Progress can frequently be found in the little things: Weidmann Medical Technology has developed containers for laboratory samples with an RFID chip integrated inside of them. The so-called tubes make contact-free data acquisition possible along with seamless traceability. “Processes with bar-code labels or dot-matrix coding had frequently been associated with difficulties up until this point. Therefore, we have embedded chips into the material of the tubes,” emphasised Kurt Eggmann, director of sales and marketing at Weidmann. The RFID elements are capable of saving, updating and overwriting larger amounts of data. In addition, they can resist temperatures as low as minus 20°C. This is an advantage since many sensitive samples have to be stored in a refrigerated environment.
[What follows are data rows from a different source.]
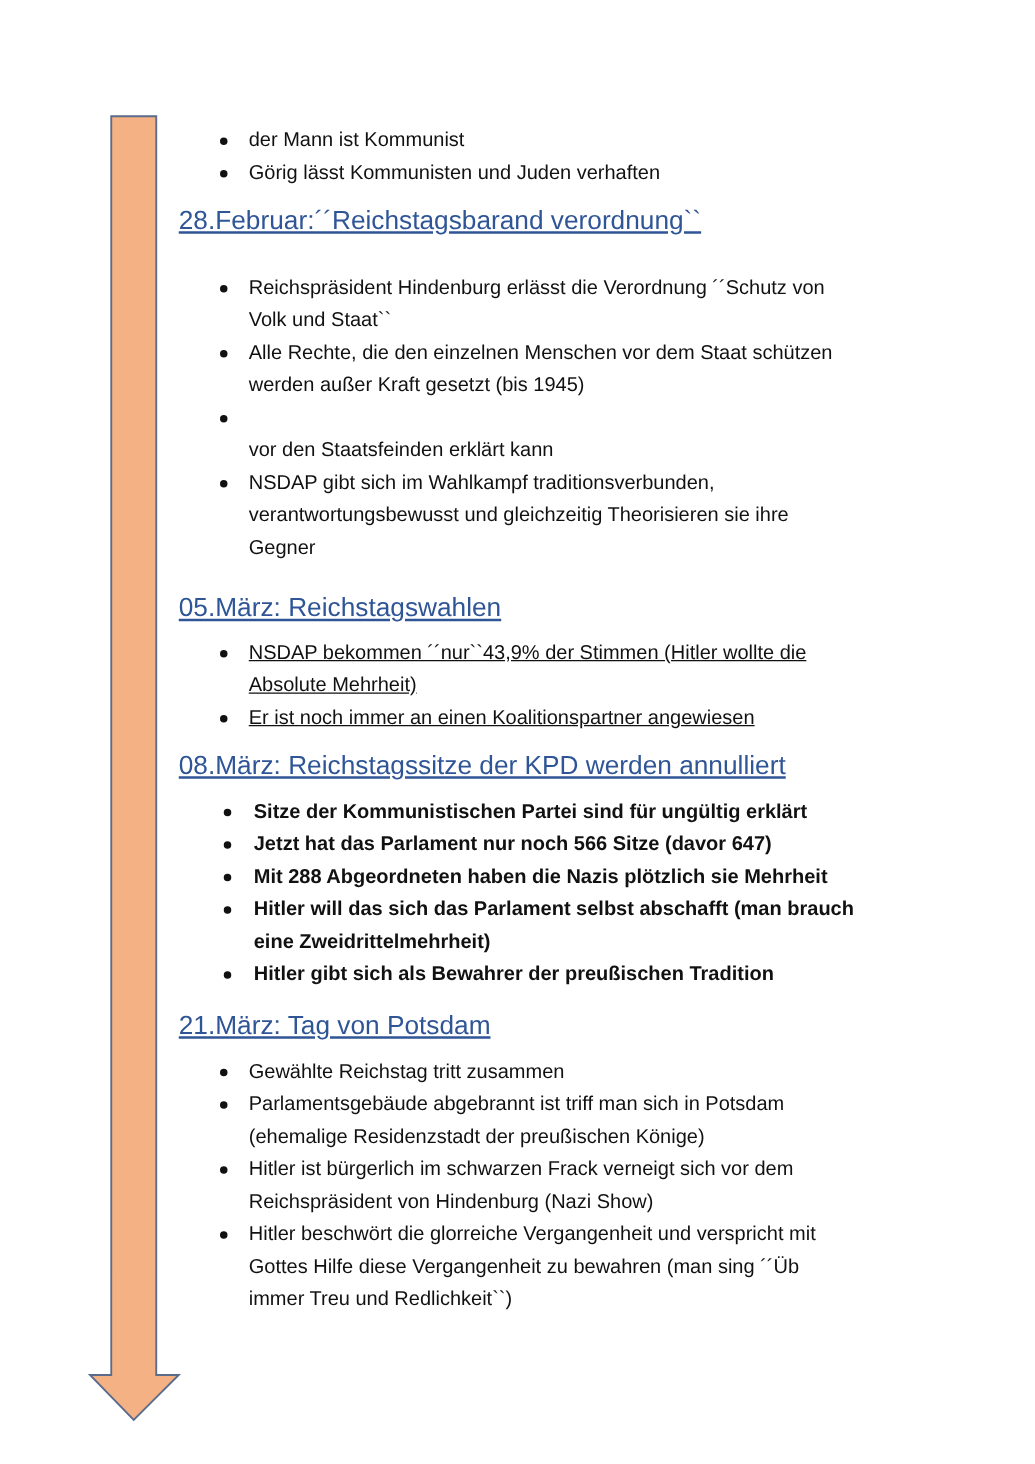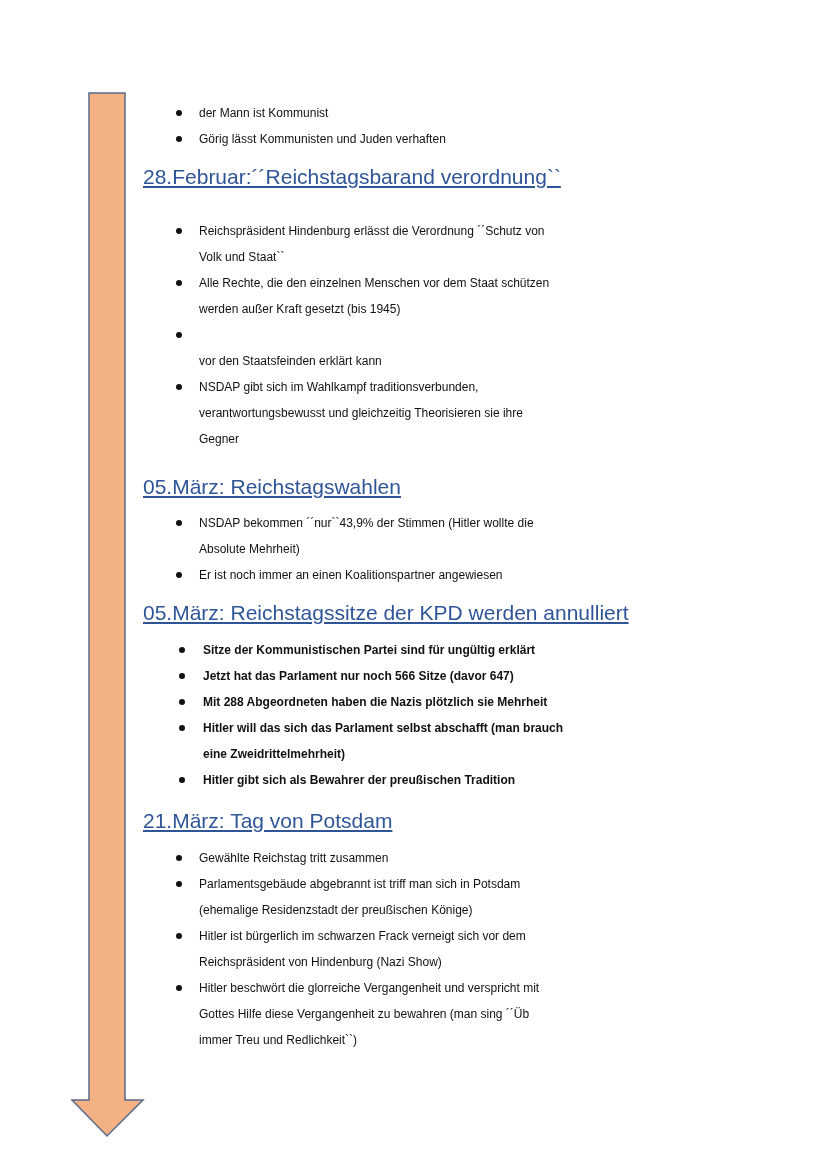"der Mann ist Kommunist" li { font-size: 12px -> 16px }
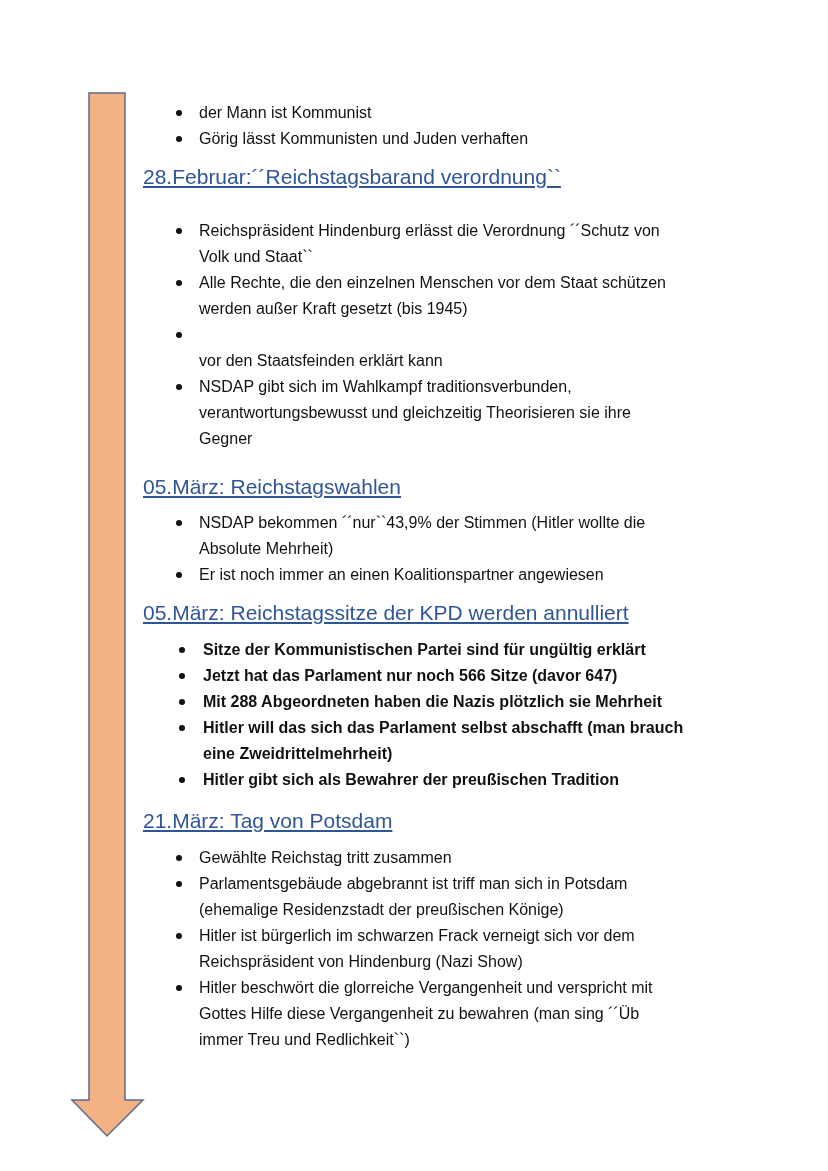"NSDAP bekommen ´´nur``43,9% der Stimmen" div.blk { text-decoration: none -> underline }
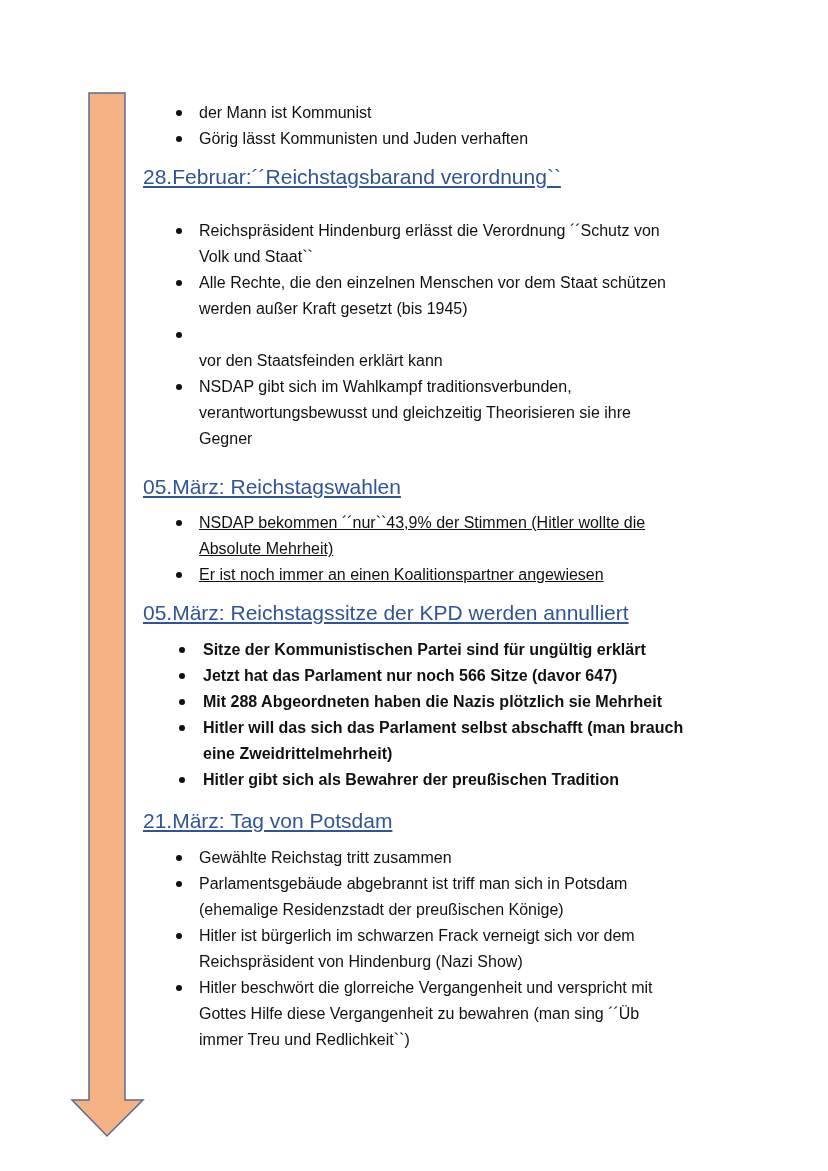"05.März: Reichstagssitze der KPD werden" div.heading { text: 05.März -> 08.März }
There is still a lot of research required for 3D printing in the field of medical technology

Hearing devices that are custom manufactured for individual patients by means of 3D printing are already available on the market in large quantities. “Also in the field of dentistry, 3D printing has already reached the point of being implemented in production,” confirmed Carlos Carvalho, in charge of process and material development at envisionTEC. It cannot be said that the company is not involved. After all, it supplies the 3D bioplotter, a related unit that can process a variety of biomaterials – ranging from soft hydrogels to polymer melts, all the way to hard ceramics and metals. In addition, there are two versions for production and one version without the frills for development. At the COMPAMED 2014, the 3D bioplotter was bequeathed the Ad-hoc Award by the Devicemed editorial staff for the very first time. “For example, we use thermoplastic synthetic materials for products that should be capable of being metabolised by the body within three to six months as well as ceramic pastes for those that should dissolve within the body only after two to three years,” commented Carvalho. The body’s own cells can be dissolved in hydrogels. This is an approach to printing “spare parts” for the human body. “In the near future, we will be capable of printing bone material and also skin over the medium-term. In 20 to 30 years, it may be then possible to produce organs in the way,” predicted Carvalho. Currently, the 3D printing hype in the medical technology industry has somewhat faded away – a lot of this is still stuck in the research stage and has just started to spread at universities. Nevertheless, already today, it can be determined that the topic of 3D printing will be grabbing attention repeatedly at the COMPAMED in the years to come.

The next COMPAMED is taking place from 16 to 19 November 2015 – over a period of four days for the first time (being held at the exact same times as the worlds largest medical trade fair, the MEDICA) and in the future always over the days running from Monday to Thursday.